In meiner musikalischen Praxis mußte ich erkennen, daß fast nur irgendwie (technisch oder musikalisch) minder begabte Musiker, die den Gehalt eines Werkes nicht voll zu erkennen vermögen, zu Freiheiten und Retouchen ihre Zuflucht nehmen, um ein Stück (welches sie langweilt, weil sie es nicht ganz verstehen) „interessant“ zu machen, was aber stets eine Fälschung ergibt. Der angehende Musiker begreift fast nie, wie schwer es ist, wirklich korrekt zu spielen, d. h. nicht nur fingertechnisch, sondern auch ausdruckstechnisch genau nach Vorschrift des Komponisten. Dieses ist nur möglich bei restloser bewußter Beherrschung aller Anschlagsarten und Nuancen, einer Beherrschung, die so weit führen muß, daß sich die geistige Vorstellung eines Tones bzw. einer Phrase sozusagen automatisch in die zu ihrer Hervorbringung notwendigen Hand- und Armbewegungen umsetzt. Hierbei ist das Leimersche System, alle nicht unbedingt notwendigen Bewegungen zu vermeiden und alle nicht bei der momentanen Spieltätigkeit beschäftigten Muskeln zu entspannen (in Relaxation), unzweifelhaft dasjenige, das dieses Ziel am ehesten erreichen läßt.

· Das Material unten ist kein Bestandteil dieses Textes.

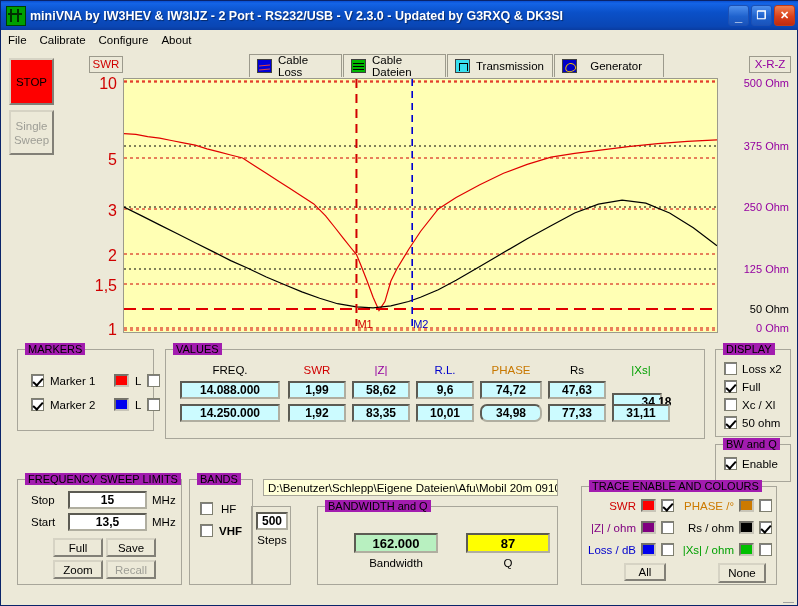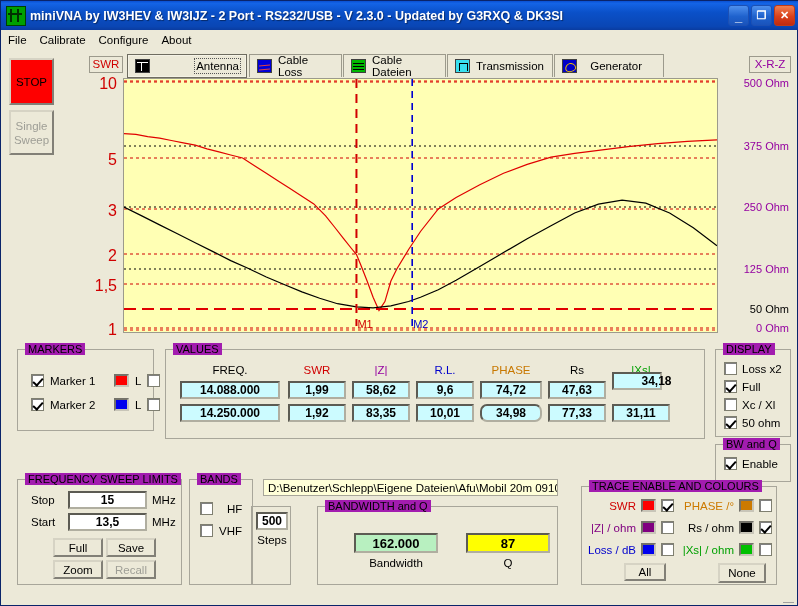--- a/index.html
+++ b/index.html
@@ -179,10 +179,6 @@
   <div class="yr" style="left:726px;top:321px;">0 Ohm</div>
 
   <div class="tabstrip">
-    <div class="tab active" style="left:0px;width:120px;">
-      <span class="ticon ant"></span>
-      <span class="tablabel" style="margin-left:auto;">Antenna</span>
-    </div>
     <div class="tab" style="left:122px;width:93px;">
       <span class="ticon cl">
           <i></i>

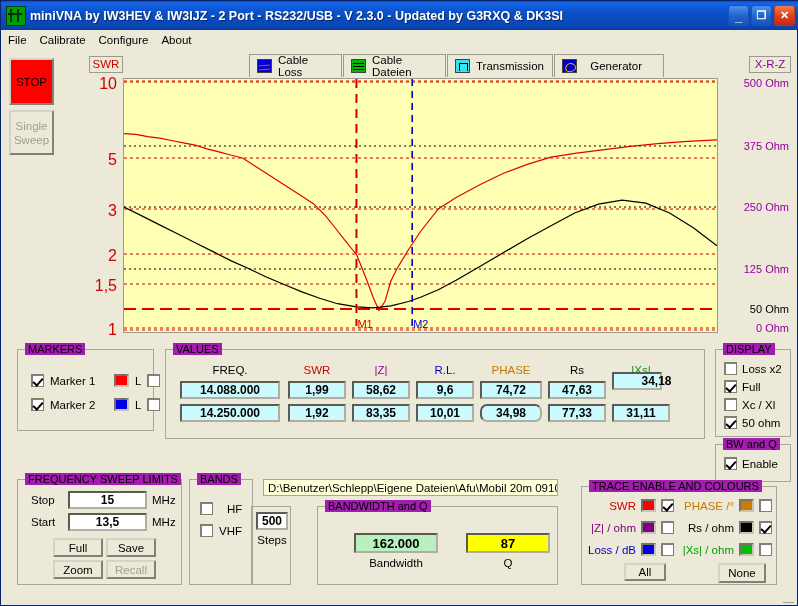--- a/index.html
+++ b/index.html
@@ -263,7 +263,7 @@
     <div class="vfield" style="position:absolute;left:250px;top:31px;width:58px;height:18px;">9,6</div>
     <div class="vfield" style="position:absolute;left:314px;top:31px;width:62px;height:18px;">74,72</div>
     <div class="vfield" style="position:absolute;left:382px;top:31px;width:58px;height:18px;">47,63</div>
-    <div class="vfield" style="position:absolute;left:446px;top:22px;width:50px;height:18px;padding-left:39px;">34,18</div>
+    <div class="vfield" style="position:absolute;left:446px;top:43px;width:50px;height:18px;padding-left:39px;">34,18</div>
 
     <div class="vfield" style="position:absolute;left:14px;top:54px;width:100px;height:18px;">14.250.000</div>
     <div class="vfield" style="position:absolute;left:122px;top:54px;width:58px;height:18px;">1,92</div>

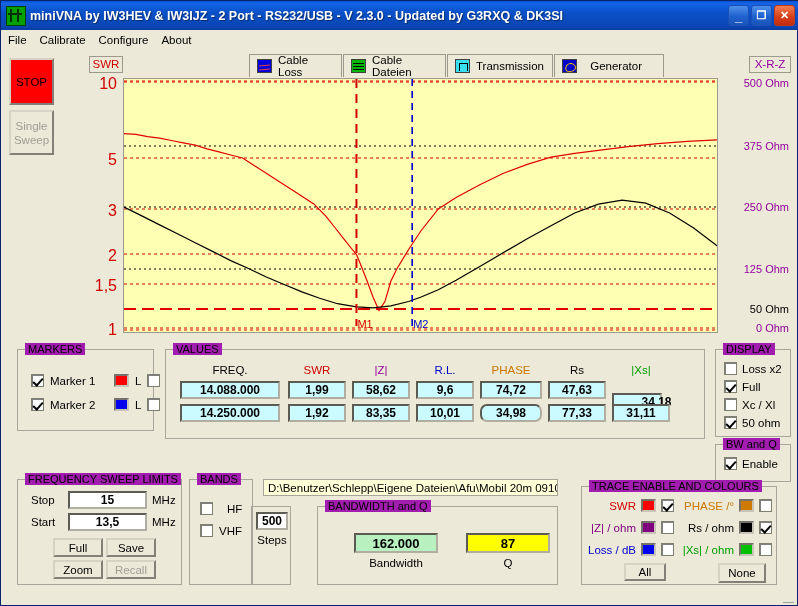--- a/index.html
+++ b/index.html
@@ -320,7 +320,7 @@
 
   <div class="gb" style="left:188px;top:478px;width:64px;height:106px;">
     <span class="gbt">BANDS</span>
-    <div style="position:absolute;left:10px;top:22px;display:flex;align-items:center;gap:14px;">
+    <div style="position:absolute;left:10px;top:22px;display:flex;align-items:center;gap:8px;">
       <span class="cbx"></span>
       <span class="lbl">HF</span>
     </div>

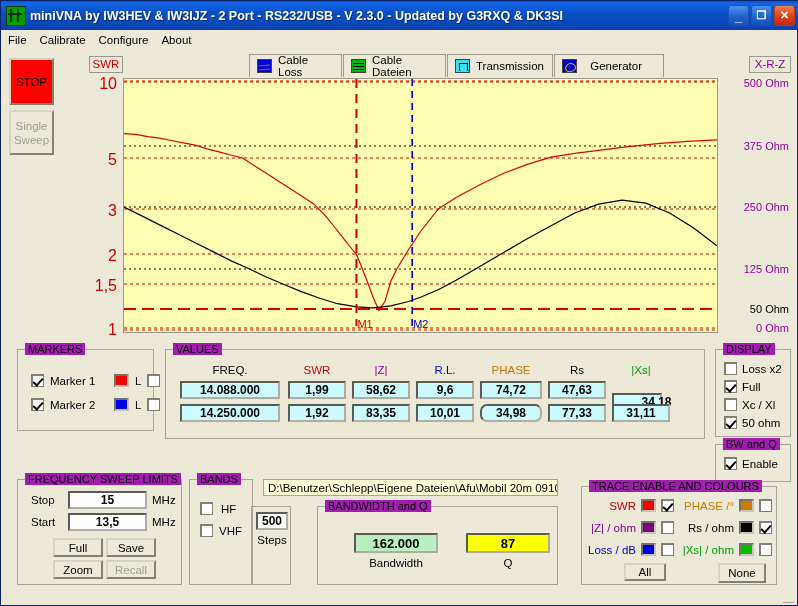--- a/index.html
+++ b/index.html
@@ -324,7 +324,7 @@
       <span class="cbx"></span>
       <span class="lbl">HF</span>
     </div>
-    <div style="position:absolute;left:10px;top:44px;display:flex;align-items:center;gap:6px;">
+    <div style="position:absolute;left:10px;top:44px;display:flex;align-items:center;gap:6px;font-weight:bold;">
       <span class="cbx"></span>
       <span class="lbl">VHF</span>
     </div>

Es ist mit auf meine Veranlassung, daß sich Herr Leimer zur Veröffentlichung der Grundsätze seines (bzw. unseres) Systems entschlossen hat, und ich hoffe, daß recht viele Pianisten hieraus Nutzen ziehen werden.

W. G.

Vorwort des Verfassers zur 3. Auflage

Meine Aufzeichnungen über „Modernes Klavierspiel“ haben, wie ich aus zahlreichen Zuschriften aus dem In- und Auslande ersehen konnte, eine sehr weite Verbreitung gefunden. Zustimmungen und Dankschriften haben mir Freude gemacht, einige Kritiken aber veranlassen mich, der neuen Auflage ein ergänzendes Wort beizufügen.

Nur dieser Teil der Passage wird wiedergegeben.